NOVENTA Y OCHO

El helicóptero se posó sobre el camino de entrada de Villa Lorenzi, con las cegadoras luces de aterrizaje encendidas y levantando un remolino de polvo.

Roscani se agachó para esquivar las hélices todavía en marcha y cruzó los jardines en dirección al centro de operaciones, instalado en el enorme salón de baile. Éste, con sus decoraciones y candelabros, parecía la clase de sitio donde se establecería un ejército invasor y, en cierto modo, lo era.

Cruzó la sala en medio de ruidos y preguntas y echó un vistazo al mapa gigante colgado de la pared. Al ver las pequeñas banderas italianas que señalaban los puestos de control, temió, por enésima vez, que no estuviesen llevando a cabo la búsqueda con la suficiente discreción. Eran un ejército y, por tanto, pensaban y actuaban como tal, pero también estaban sujetos a las limitaciones de una fuerza de gran tamaño, mientras que las presas eran audaces e ingeniosas guerrillas.

Roscani entró en un pequeño despacho al otro lado del salón de baile y cerró la puerta tras de sí. Lo aguardaban varias llamadas: de Tagua, de Farel y de su mujer.

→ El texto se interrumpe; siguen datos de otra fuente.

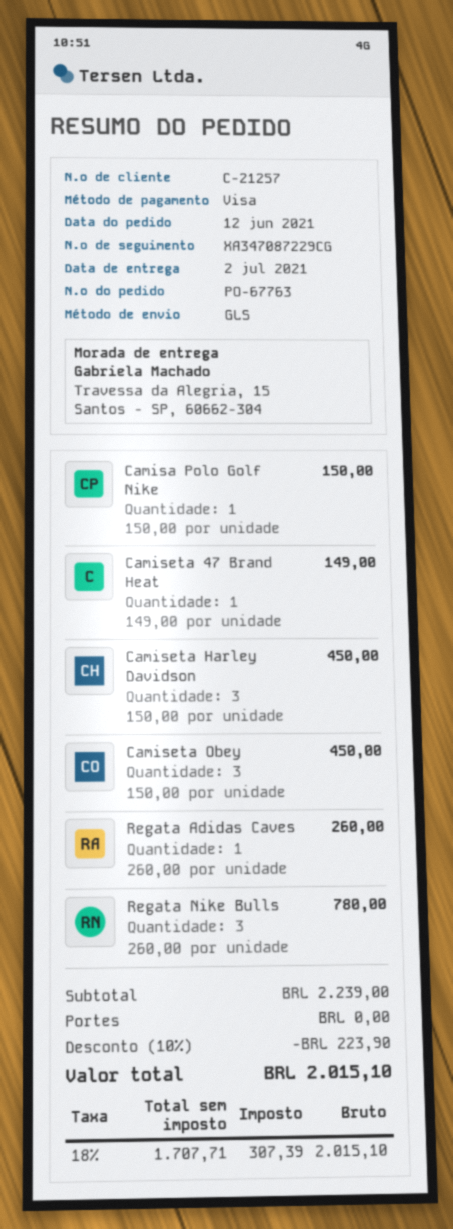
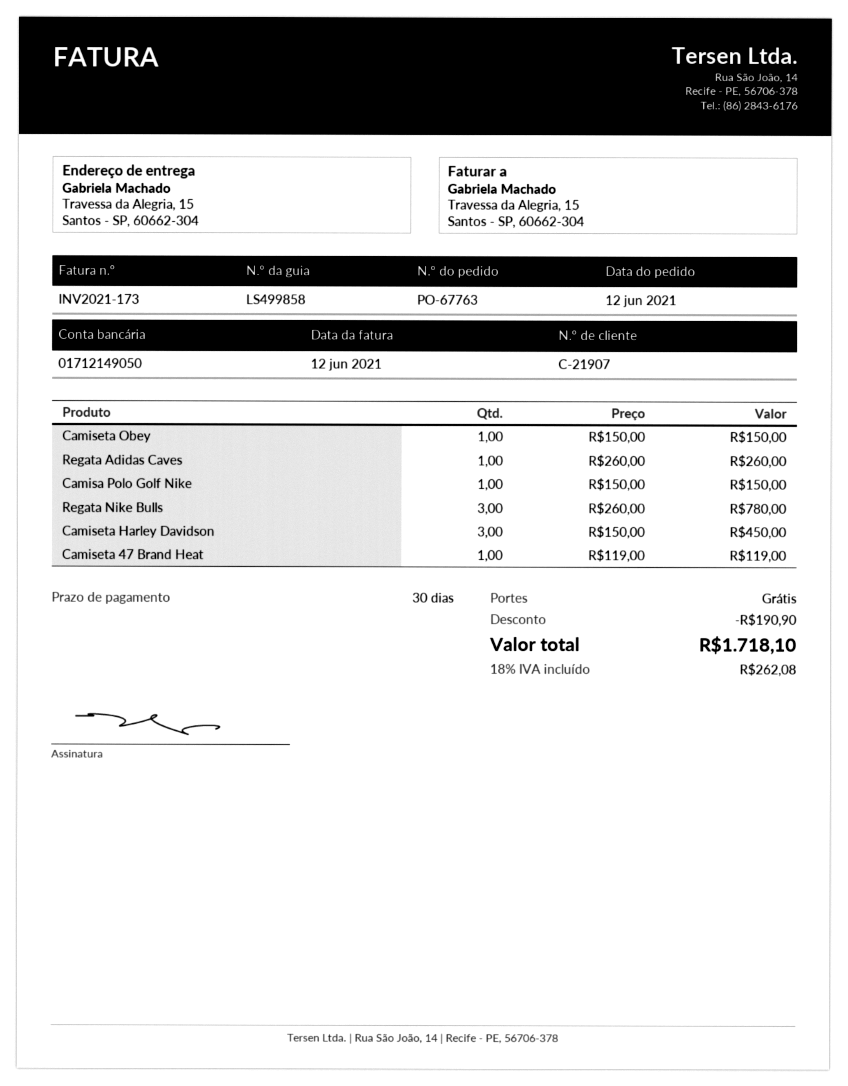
customer number: C-21257 -> C-21907
Camiseta 47 Brand Heat: 1 x 149.00 = 149.00 -> 1 x 119.00 = 119.00
Camiseta Obey: 3 x 150.00 = 450.00 -> 1 x 150.00 = 150.00
discount: 223.90 -> 190.90
tax: 18% = 307.39 -> 18% = 262.08
total: 2015.10 -> 1718.10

Primero hablaría con su mujer, después con Taglia y, por último, con Farel. A continuación se tomaría veinte minutos de assoluta tranquilina, para pensar en silencio, repasar la información enviada por la Interpol e intentar descubrir entre esas páginas la identidad del hombre rubio.

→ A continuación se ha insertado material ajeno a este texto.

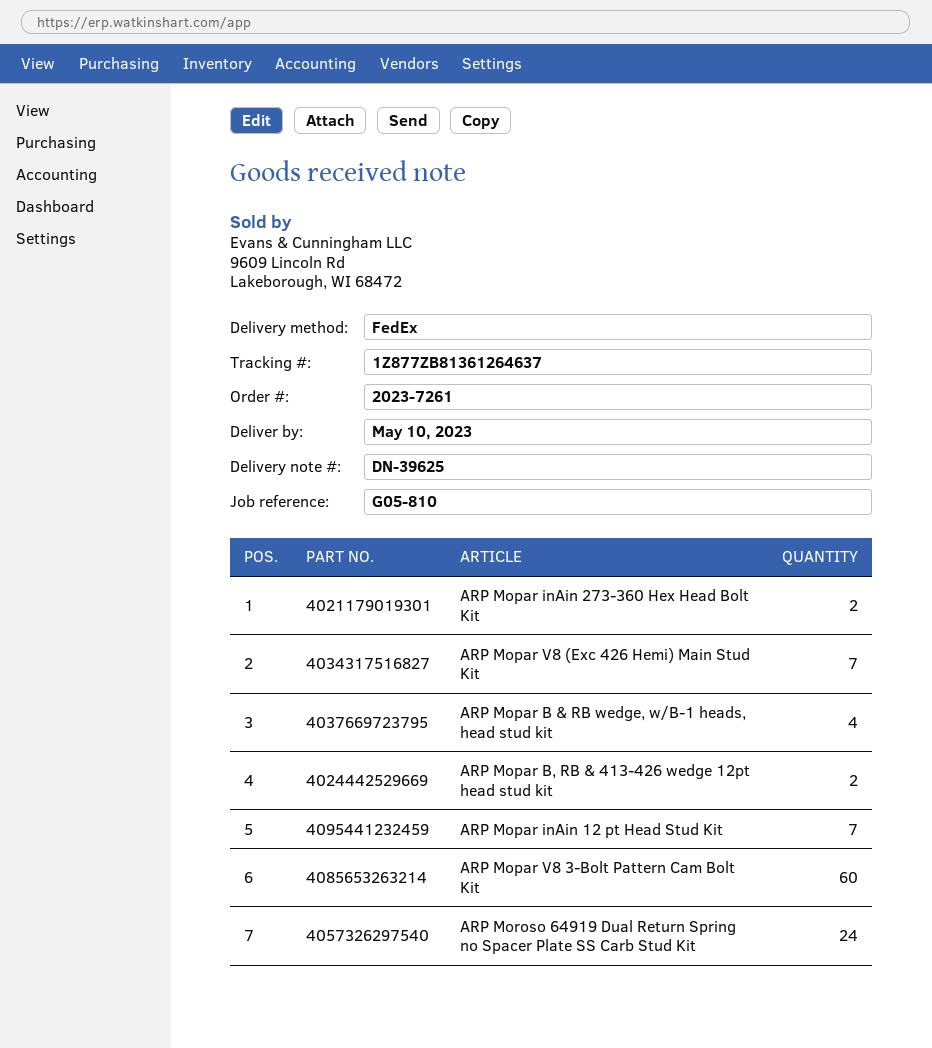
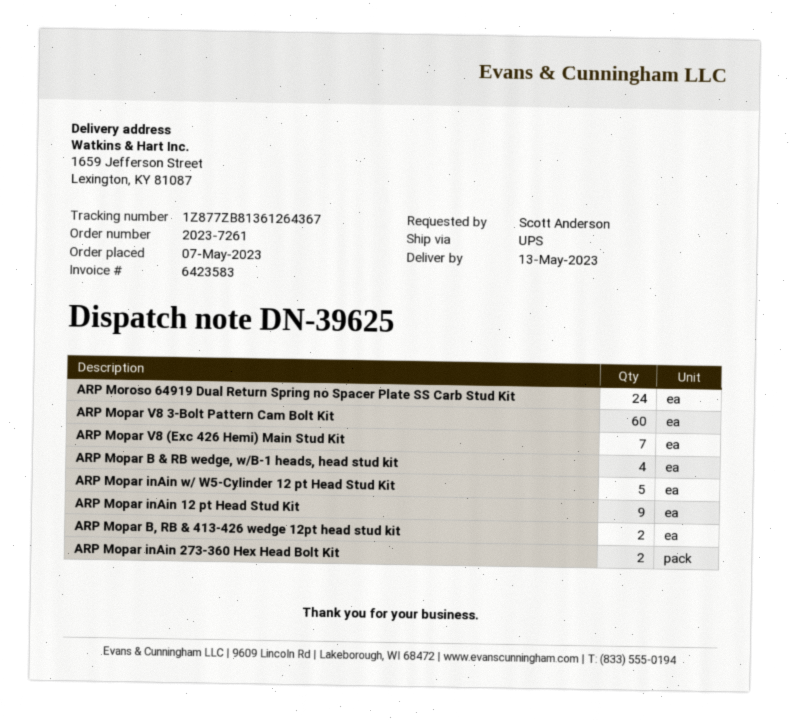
delivery date: 2023-05-10 -> 2023-05-13
shipping method: FedEx -> UPS
tracking number: 1Z877ZB81361264637 -> 1Z877ZB81361264367
ARP Mopar inAin 12 pt Head Stud Kit: 7 -> 9
ARP Mopar inAin w/ W5-Cylinder 12 pt Head Stud Kit: none -> 5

Bellagio, hotel Florence, 20.40 h

Thomas Kind contempló su reflejo en el espejo del tocador. Había desinfectado los arañazos que le había hecho Marta. Las heridas habían cicatrizado lo suficiente como para disimularlas bajo una capa de maquillaje.

Poco antes de las cinco había regresado al hotel con dos estudiantes ingleses que lo habían recogido en la carretera. Les había explicado que se había peleado con su novia, que le había arañado la cara y se había largado. Él regresaría a Holanda esa misma noche y, por lo que a él concernía, ella podía irse al infierno. Unos quinientos metros antes de llegar al control de policía, pidió a los chicos que lo dejaran bajar del coche porque necesitaba serenarse caminando. Cuando el coche se alejó, Kind abandonó la carretera, avanzó a campo traviesa y regresó a la vía, al otro lado del puesto de control. A partir de allí lo esperaba una caminata de veinte minutos hasta Bellagio.

Cuando llegó al Florence subió a la habitación por la escalera de atrás. Llamó a recepción para avisar que abandonaría el hotel antes de tiempo y que cualquier gasto adicional debía cargarse a su tarjeta de crédito. Después se miró en el espejo y decidió que lo que necesitaba era una ducha y un cambio de aspecto. Y vaya si cambió.

Kind se acercó al espejo y se aplicó rímel y sombra de ojos. Satisfecho, dio un paso atrás y se contempló de cuerpo entero. Llevaba zapatos de tacón alto, pantalones beige y una blusa blanca debajo de una americana azul. Los pendientes de oro y el collar de perlas le daban el toque final. Cerró la maleta, se miró de nuevo en el espejo y se puso una pamela antes de echar sobre la cama las llaves de la habitación y marcharse.

Thomas José Álvarez-Ríos Kind, de Quito, Ecuador, alias Frederick Voor, de Ámsterdam, se había transformado en Julia Louise Phelps, agente inmobiliaria de San Francisco, California.